Da die Sätze, mit denen wir uns auf die Welt beziehen, gleichzeitig auch den logischen Raum eröffnen, sagt Wittgenstein deshalb in 1.13 „Die Tatsachen im logischen Raum sind die Welt.“, anstatt einfach nur zu sagen, dass die Tatsachen die Welt sind. Aber er sagt noch mehr:
5.61: „Die Logik erfüllt die Welt; die Grenzen der Welt sind auch ihre Grenzen.“
Da die Logik sich mit den logischen Möglichkeiten der Beschaffenheit der Welt befasst und der logische Raum die Gesamtheit dieser logischen Möglichkeiten umfasst, „dann endet die Welt, vom Standpunkt der Logik, erst an den Grenzen dessen, was logisch möglich ist, und das heißt: an den Grenzen dessen, was sinnvoll gesagt werden kann.“ (Tetens)
Hier ist anzumerken, dass Wittgenstein keinen Unterschied zwischen sprechen und denken macht (vgl. 4 und 5.61). Und es ist zu beachten, dass wir es beim Sprechen und Denken immer mit Handlungen im logischen Raum zu tun haben, was erstens bedeutet, dass das was wir denken nur logisch möglich und nicht unbedingt wahr sein muss, und zweitens impliziert, dass die Logik nicht von sich aus feststellen kann, was in der Welt der Fall ist, da sie sonst Möglichkeiten ausschließen müsste, deren Möglichkeit doch gerade durch die Logik festgestellt wird. (vgl. 4.01, 4.021, 4.024, 4.031, 2.0121 und 5.61)
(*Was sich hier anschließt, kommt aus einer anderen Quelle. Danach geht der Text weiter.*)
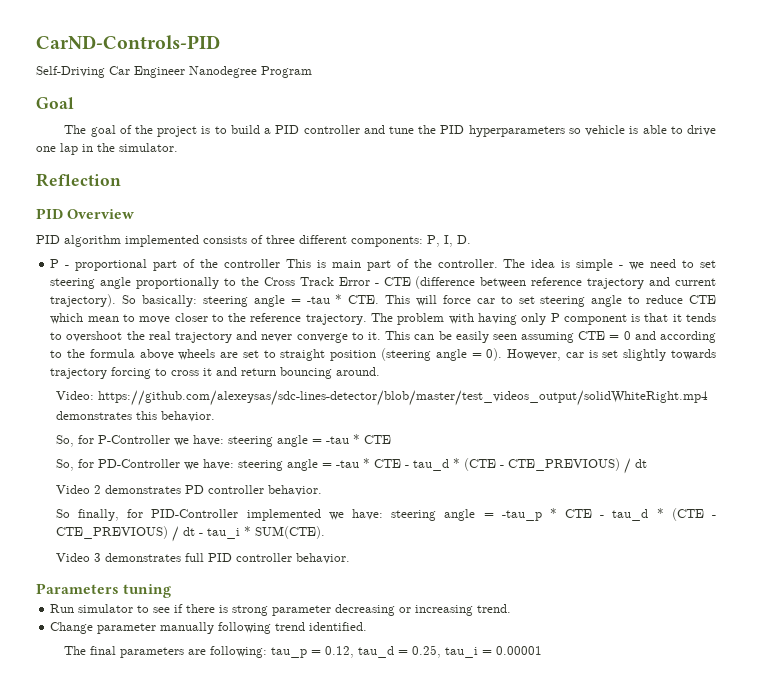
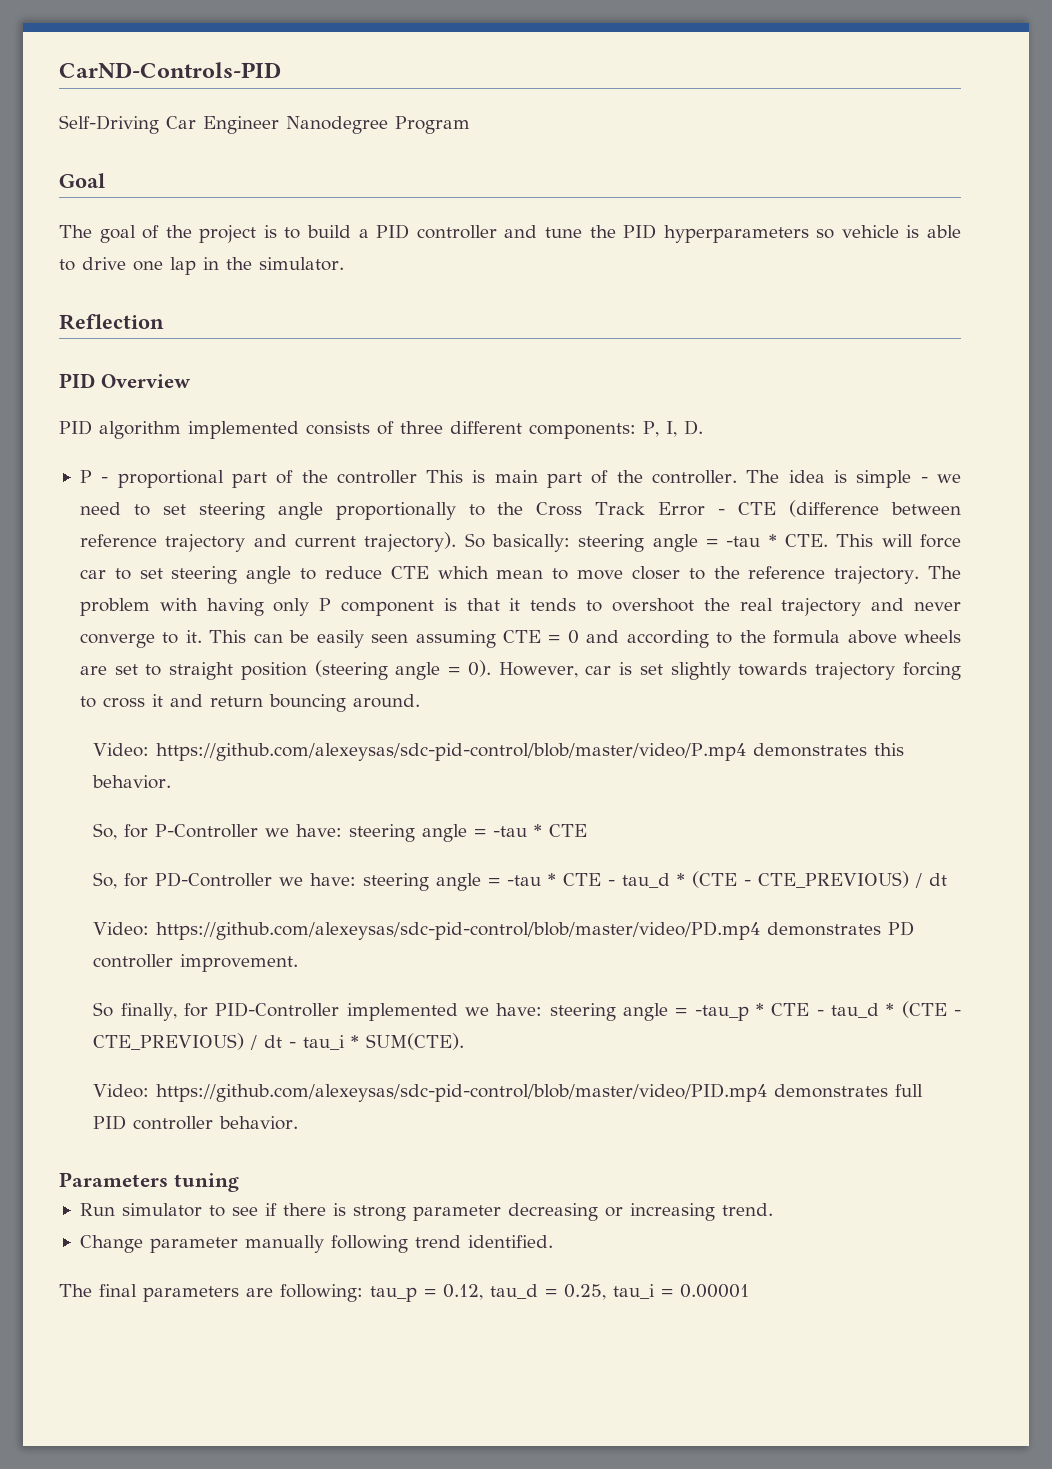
[97,390,708,406] https://github.com/alexeysas/sdc-lines-detector/blob/master/test_videos_output/solidWhiteRight.mp4 -> [156,743,747,761] https://github.com/alexeysas/sdc-pid-control/blob/master/video/P.mp4
[55,485,101,494] Video 2 -> [93,921,761,940] Video: https://github.com/alexeysas/sdc-pid-control/blob/master/video/PD.mp4
[267,485,322,496] behavior. -> [180,954,299,972] improvement.
[55,553,101,562] Video 3 -> [93,1083,768,1102] Video: https://github.com/alexeysas/sdc-pid-control/blob/master/video/PID.mp4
Nimmt man nun an, dass Wittgensteins Nummerierung der Sätze die Wichtigkeit der Sätze verdeutlichen soll, dann findet sich in 5.6 und 5.61 ein Unterschied, welcher nur dadurch erklärt werden kann, dass es Wittgenstein wichtig war vor der Mitteilung, dass die Logik die Grenzen der Welt definiert, die Mitteilung zu stellen, dass die Sprache des Subjekts die Grenzen der subjektiven Welt bedeutet. Hier zeigt sich, dass Wittgenstein die Aufgabe der Philosophie, nämlich selbstreflexiv zu sein, nicht nur ernst nimmt, sondern die Grenze der jeweils subjektiven Welt auch für bedeutsamer hält als die allgemeine Grenze der Welt durch die Logik.
5.6: „Die Grenzen meiner Sprache bedeuten die Grenzen meiner Welt.“

Bin ja nun weiß Gott kein Wittgenstein-Experte, aber ich hatte schon immer so ein bisschen den Eindruck, dass der Mann mit dem Begriff "Welt" ein bisschen lax umgeht.
Was genau ist da gemeint: Das, was ist, das, was wahrgenommen werden kann oder das, was verstanden werden kann?
Das, was ist, sind die Tatsachen. Das worüber man noch sinnvoll reden und denken kann, sind alle Sachverhalte im logischen Raum.
Wittgenstein geht hier also nicht lax mit dem Begriff Welt um. Er hat den Begriff zuvor logisch definiert.
Oder hast du etwas anderes gemeint?
Ich bin inzwischen zu dem Schluss gekommen, dass mir Wittgensteins Definition von Welt wohl deswegen so unbefriedigend vorkommt, weil ich als Naturwissenschaftler gelernt habe, Logik zu misstrauen.